Martin is één van de initiatiefnemers van deze zogenaamde ‘terugkijkverhalen’. “In het Moluks noemen we deze middagen ‘Waktoe Katong Doeloe’. Vrij vertaald betekent dat ‘hoe wij vroeger leefden’.” Eén middag is al geweest. Die bleek zeer succesvol, aldus Martin. “Tientallen toehoorders kregen mooie individuele levensverhalen te horen van tweede generatie Molukse Nederlanders. Ze vertelden hoe ze ooit opgroeiden in het toenmalige Nederlands-Indië, maar vervolgens vertrokken naar Nederland, specifiek naar Vaassen.” Dit gebeurde aan de hand van foto’s, filmbeelden, (live)muziek en interviewgesprekken met enkele Vaassense buurtbewoners. De situatie in Woonoord Vaassen (dit jaar is het precies 65 jaar geleden dat dit wooncomplex geopend werd door de toenmalige Koningin Juliana) kwam uitgebreid aan bod. “Ook de contacten met autochtone Nederlanders uit de buurt. Boer Van Essen bijvoorbeeld. Sommigen hielpen hem regelmatig met de bevalling van een koe. Of politieagent Bakker. Of meneer IJspeert, de beheerder van ons woonoord. Er is zo veel moois te vertellen. Dat moet nog eens met anderen gedeeld worden.” De middagen hebben ook een reüniefunctie. “Sommige Molukse mensen die allang niet meer in Vaassen wonen, kwamen er zelfs voor terug.”

De tweede middag (die zaterdag 22 april vanaf 12.30 uur plaatsvindt, red.) draait om de tweede generatie Molukse Nederlanders die ook daadwerkelijk in Nederland geboren zijn. Zoals Martin zelf. “Ik zal deze middag waarschijnlijk ook geïnterviewd worden. Ik ben weliswaar geboren in Staphorst, maar ik heb bijna heel mijn leven in Vaassen gewoond. Ik zal dus één van de personen zijn die vertelt over de contacten die gelegd zijn met andere kinderen op school. Het sociaal culturele, maar ook het politieke leven, komen aan bod. Onderwijs, werk, carrière, contacten, alles.” Ook nu weer zijn de interviewgesprekken gelardeerd met foto’s, filmpjes en muziek, weet Martin. “Let op: deze middagen zijn voor iedereen toegankelijk. Ook autochtone Epenaren zijn van harte welkom.”

Martin vindt deze middag om meerdere redenen belangrijk. “Misschien komt het omdat ik zelf ook al een bepaalde leeftijd heb (Martin is 71 jaar), maar op een goed moment kijk je ook terug op je leven.
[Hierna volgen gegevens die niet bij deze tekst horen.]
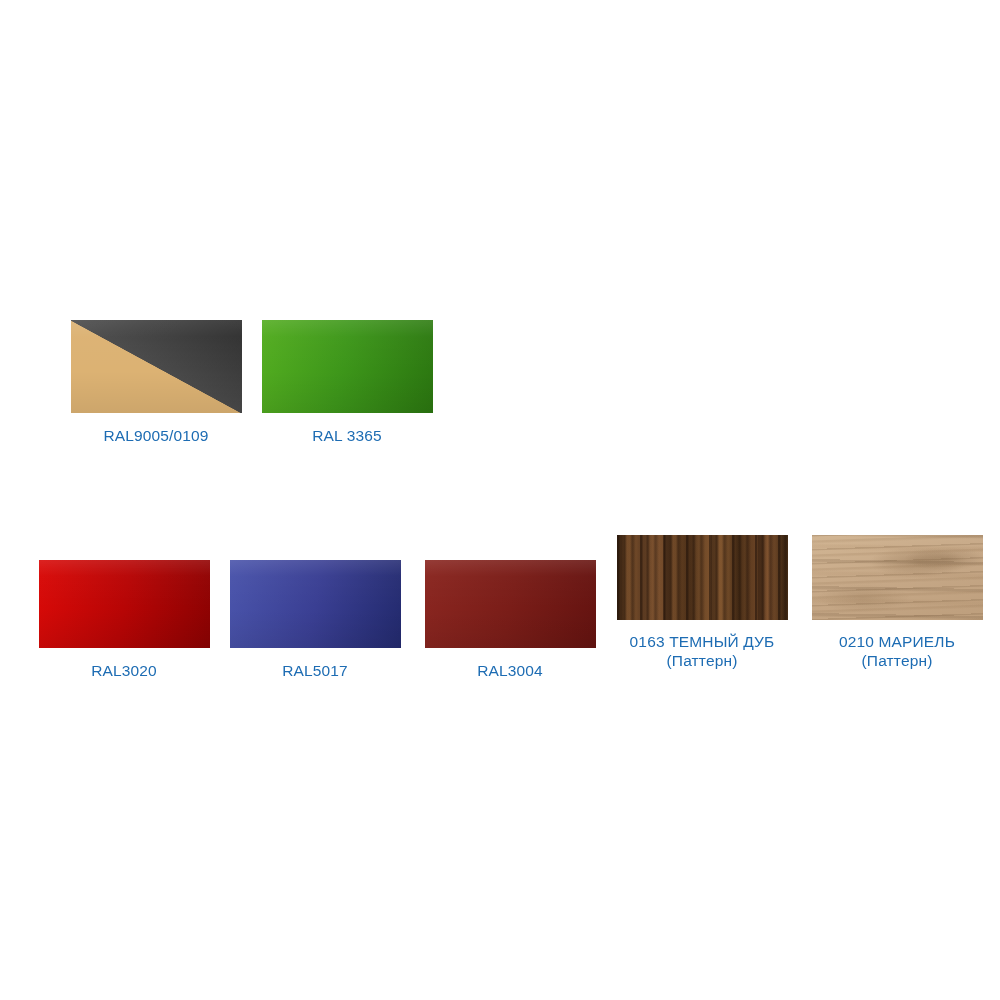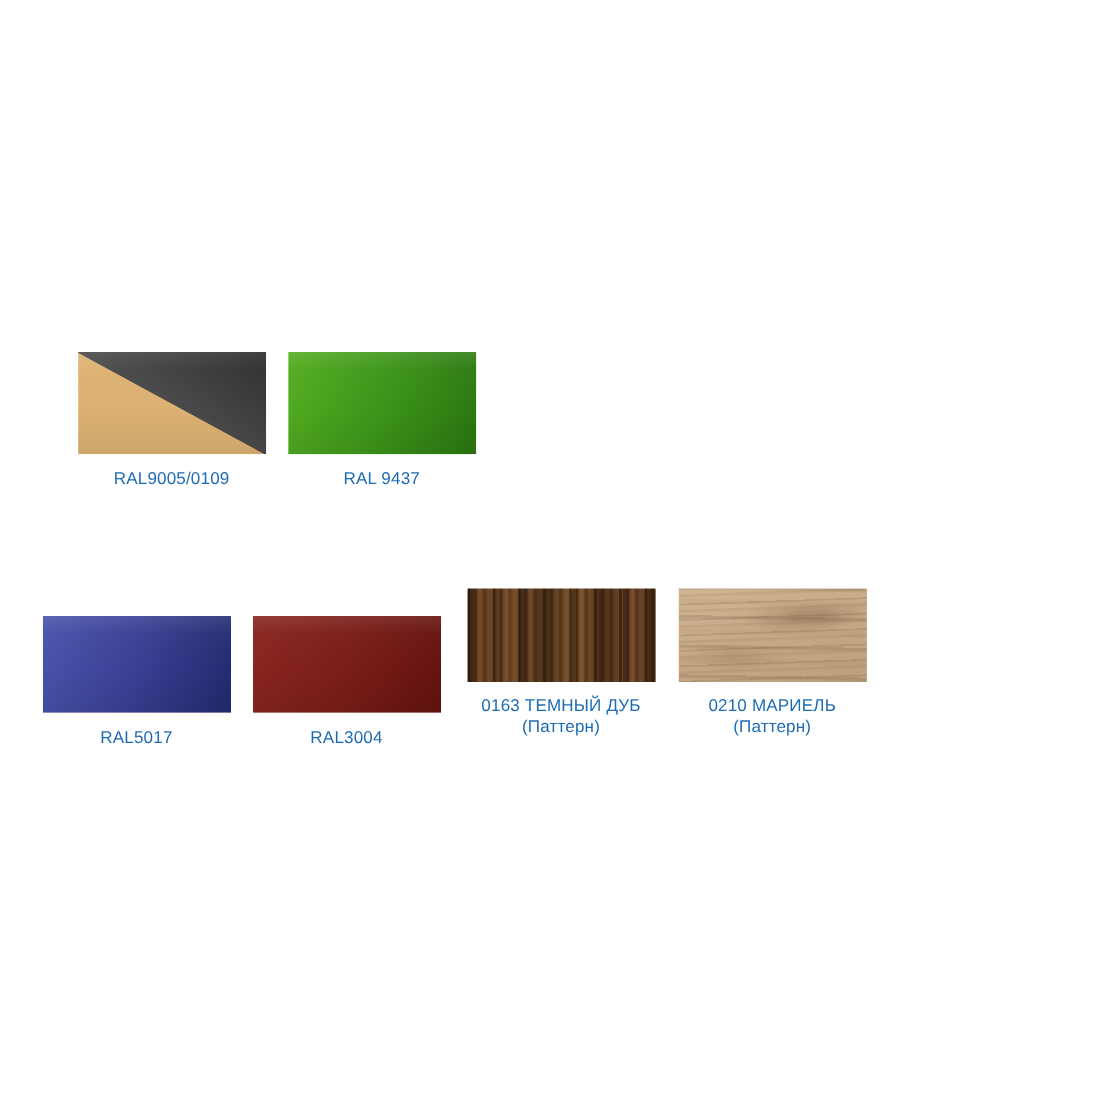"RAL 9437" span { text: 9437 -> 3365 }
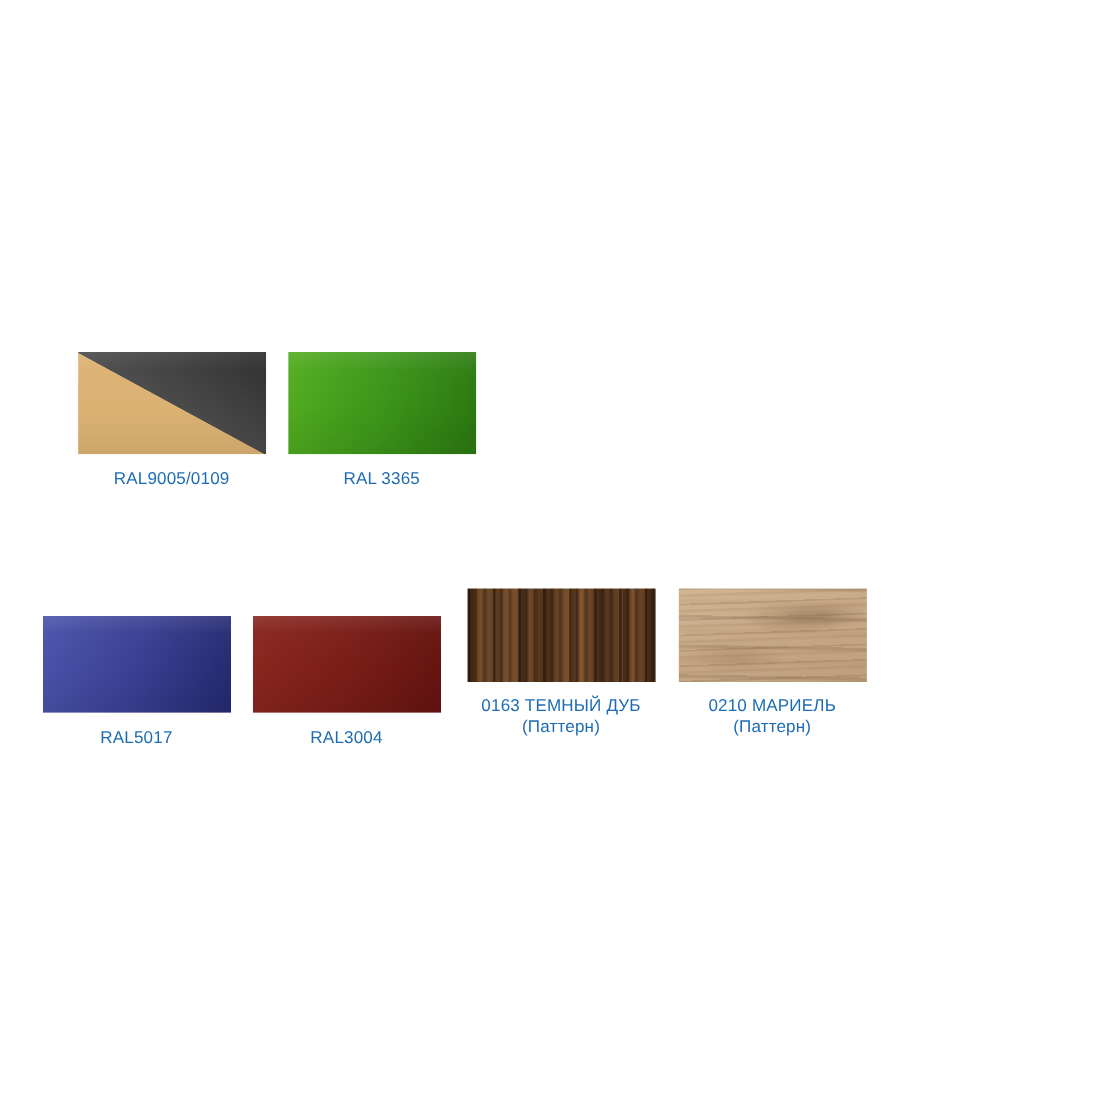"RAL3020" div.swatch-cell { html: none -> <div> <div> <div></div> </div> <div> <span>RAL3020</span> </div> </div> }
We hebben als groep Vaassenaren veel meegemaakt. Die verhalen mogen niet verloren gaan. Veel mensen kijken als maar vooruit. Natuurlijk ligt onze toekomst hier in Nederland. Maar af en toe is het goed om even terug te kijken wat we allemaal meegemaakt hebben.” Deze vorm van contemplatie mag dan ook wel met anderen gedeeld worden, vindt de Vaassenaar. “Het was soms moeilijk, het was niet altijd leuk. Vertellen wat je allemaal hebt meegemaakt heeft dan dus ook een helend effect.” 

De derde (en voorlopig laatste) middag vindt zaterdagmiddag 13 mei plaats. Dan vertellen derde generatie Molukse-Nederlanders hun verhalen.

Martin Pelamonia doet dit natuurlijk niet alleen. De anderen in de projectgroep die zich met deze middagen bezighouden zijn Andreas Leha, Lieneke Haumahu, Rizael Pelamonia, Theo Pattiapon, John Taribuka, Pierre Taribuka en Ulis Patty. Daarnaast zijn er vele vrijwilligers die meehelpen met deze bijeenkomsten in Balai Pusat. Ook Triada en Hakan Soykan (de sociaal werker van Koppel-Swoe) zijn betrokken. Martin tot slot: “Je bent de 22e van harte welkom om te komen luisteren naar onze terugkijkverhalen die gaan over de saamhorigheid en veerkracht van de Molukse gemeenschap in Vaassen.” Tekst en foto: Dennis Dekker.